WXXL
- Tavares, Florida; United States;
- Broadcast area: Greater Orlando • Central Florida
- Frequency: 106.7 MHz (HD Radio)
- Branding: XL1067

Programming
- Language: English
- Format: Contemporary hit radio
- Subchannels: HD2: LGBTQ "Pride Radio"; HD3: Simulcast of Sports radio "FOX Sports 810 AM" (WRSO);
- Affiliations: Premiere Networks

Ownership
- Owner: iHeartMedia; (iHM Licenses, LLC);
- Sister stations: W283AN; WFLF; WJRR; WMGF; WRSO; WRUM; WTKS-FM; WYGM;

History
- First air date: March 12, 1969; 57 years ago
- Former call signs: WLBE-FM (1969–1975); WDGM (1975–1977); WHLY (1977–1987); WCAT-FM (1987–1988); WHLY (1988–1990);
- Call sign meaning: XXL, abbreviation for "Double Extra Large"

Technical information
- Licensing authority: FCC
- Facility ID: 29569
- Class: C1
- ERP: 100,000 watts
- HAAT: 251 meters (823 ft)
- Transmitter coordinates: 28°33′32″N 81°35′37.3″W﻿ / ﻿28.55889°N 81.593694°W

Links
- Public license information: Public file; LMS;
- Webcast: Listen live (via iHeartRadio); Listen live (via iHeartRadio) (HD2);
- Website: xl1067.iheart.com; prideradioorlando.iheart.com (HD2);

= WXXL =

Contemporary hit radio station in Tavares, Florida

WXXL (106.7 FM, "XL1067") is a commercial radio station licensed to Tavares, Florida, and serving the Greater Orlando - Central Florida radio market. The station airs a contemporary hit radio format and is owned by iHeartMedia. The studios and offices on Maitland Center Drive in Maitland.

WXXL has an effective radiated power (ERP) of 100,000 watts. The transmitter is on Story Road at Veterans Memorial Park in Winter Garden.

==History==
WXXL first began broadcasting in 1969, under the call sign WLBE-FM, as an MOR-format radio station. It was the sister station of WLBE (790 AM), also licensed to Leesburg. In 1977, the station was known as Y-106 broadcasting an adult contemporary format. The station first gained notice as a Top 40 radio station by the fall of 1984, as Leesburg-licensed WHLY-FM, still using the moniker Central Florida's Y-106. Shortly afterward, WDBO became an adult contemporary station. Among the personalities at the station in this era were Shadow, who hosted a music-intensive morning show, and program director Rick Stacy, now at WOCL.
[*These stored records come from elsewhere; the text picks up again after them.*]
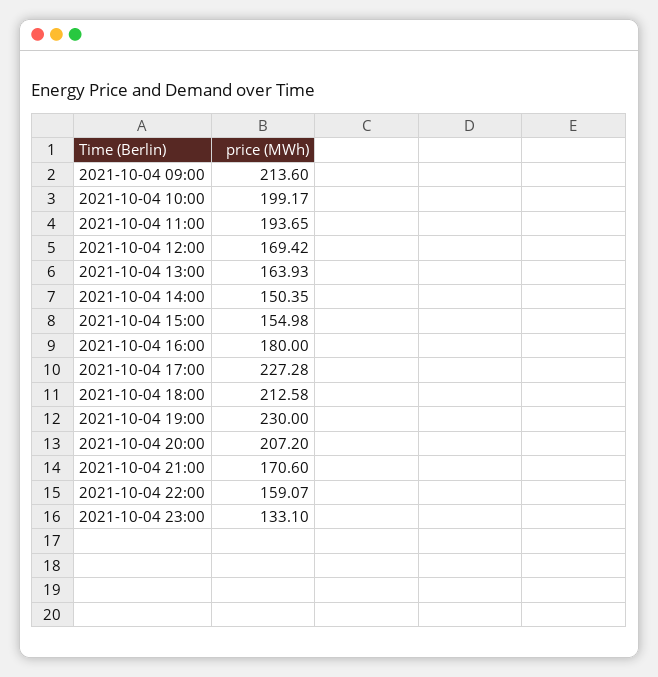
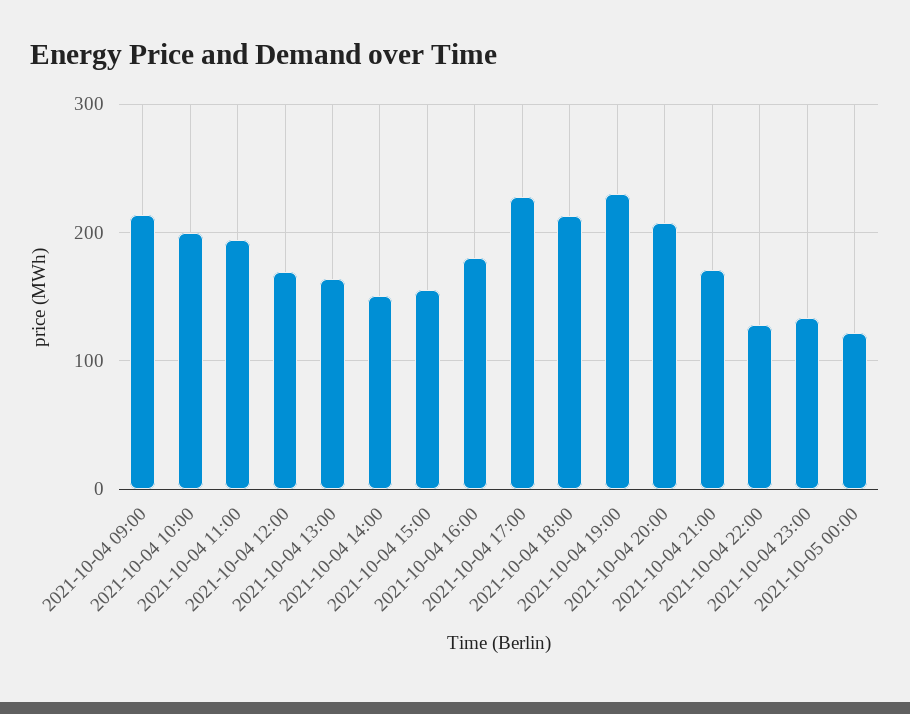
2021-10-04 22:00: 159.07 -> 130
2021-10-05 00:00: none -> 120

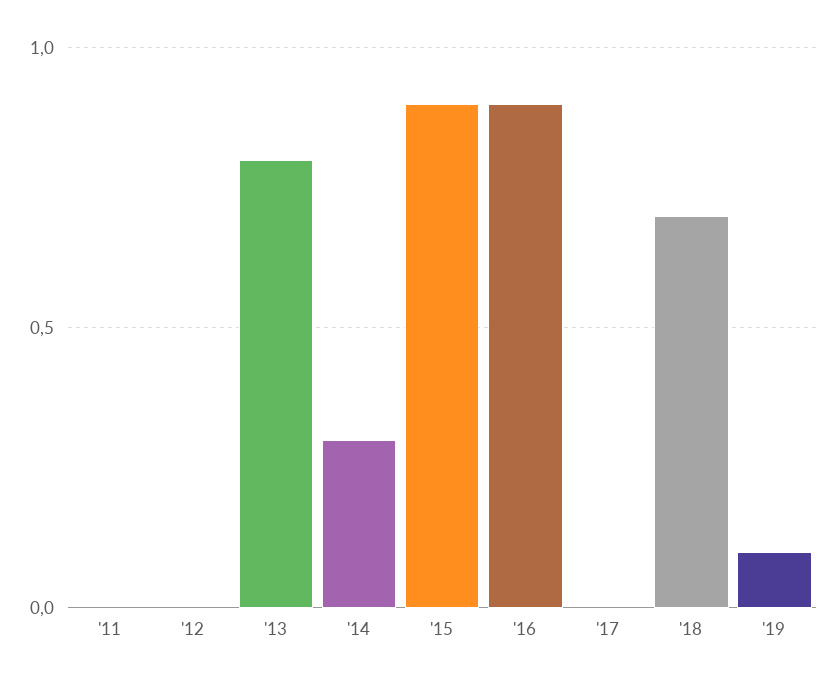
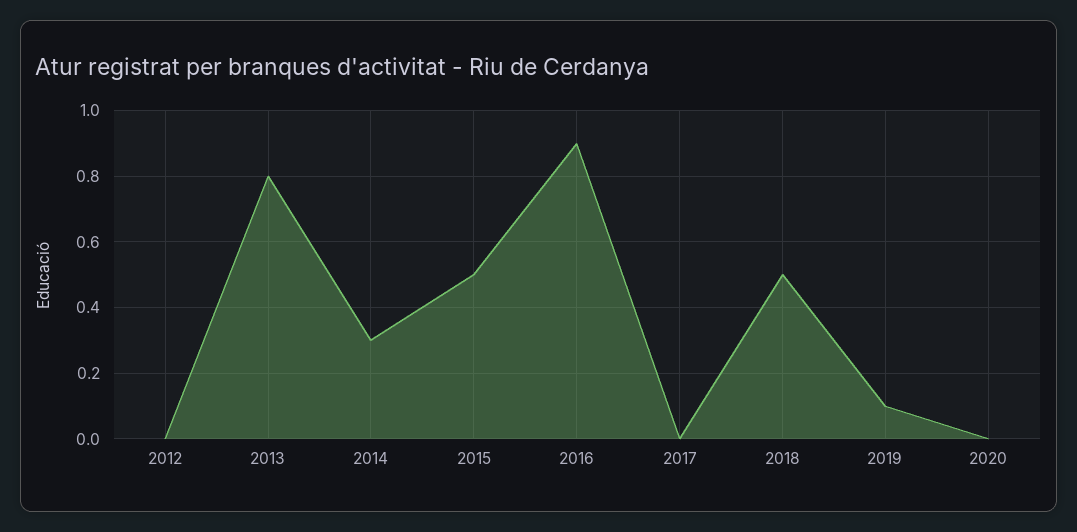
'11: 0 -> none
'15: 0.9 -> 0.5
'18: 0.7 -> 0.5
2020: none -> 0

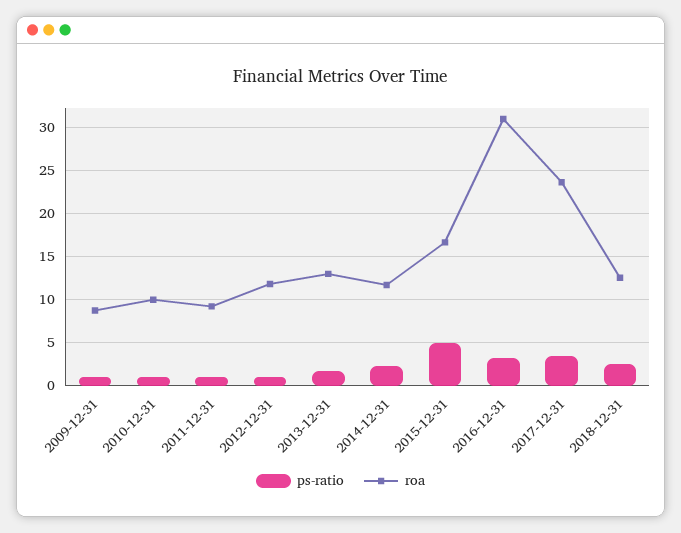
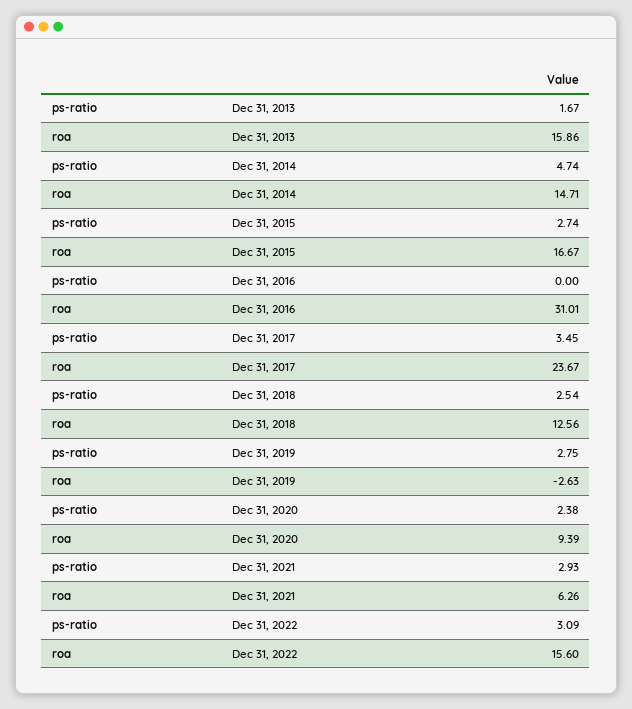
ps-ratio, 2009-12-31: 1 -> none
roa, 2009-12-31: 9 -> none
ps-ratio, 2010-12-31: 1 -> none
roa, 2010-12-31: 10 -> none
ps-ratio, 2011-12-31: 1 -> none
roa, 2011-12-31: 9 -> none
ps-ratio, 2012-12-31: 1 -> none
roa, 2012-12-31: 12 -> none
roa, 2013-12-31: 13 -> 15.86
ps-ratio, 2014-12-31: 2 -> 4.74
roa, 2014-12-31: 12 -> 14.71
ps-ratio, 2015-12-31: 5 -> 2.74
ps-ratio, 2016-12-31: 3 -> 0
ps-ratio, Dec 31, 2019: none -> 2.75
roa, Dec 31, 2019: none -> -2.63
ps-ratio, Dec 31, 2020: none -> 2.38
roa, Dec 31, 2020: none -> 9.39
ps-ratio, Dec 31, 2021: none -> 2.93
roa, Dec 31, 2021: none -> 6.26
ps-ratio, Dec 31, 2022: none -> 3.09
roa, Dec 31, 2022: none -> 15.6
By 1987, adult-focused Top 40 WBJW (BJ105) remained the ratings and revenue leader in Orlando, and Y-106 was still viewed as a teen and young-adult station. This resulted in the shift in call letters to WCAT-FM and the nickname The Cat, in a failed attempt to woo older listeners. The WHLY call letters later returned, but the damage had been done. Furthermore, the rise of dance music, early hip-hop, hair bands and adult rock compounded the station's struggles. The station changed to the WXXL callsign on January 14, 1990, and later became Central Florida's dominant CHR station.

Former logo (1990–2007)

The original morning show on WXXL was Doc and Johnny in the Morning, later The XL Morning Zoo with Doc and Johnny, hosted by Jeffrey "Doc Holliday" Duncan and Johnny Magic. The morning show was a staple of the station from 1990 through 2007, when Doc resigned and jumped to Cox Radio, initially taking over the morning show at WWKA before hosting a talk radio show on WRSO.

Today, WXXL continues to be a successful contemporary hit radio serving Central Florida. The station's morning show (known as "Johnny's House") is still currently hosted by Johnny Magic, and the station continues to have a large amount of local talent employed, unlike other iHeart-owned contemporary hit stations which heavily rely on syndicated programming.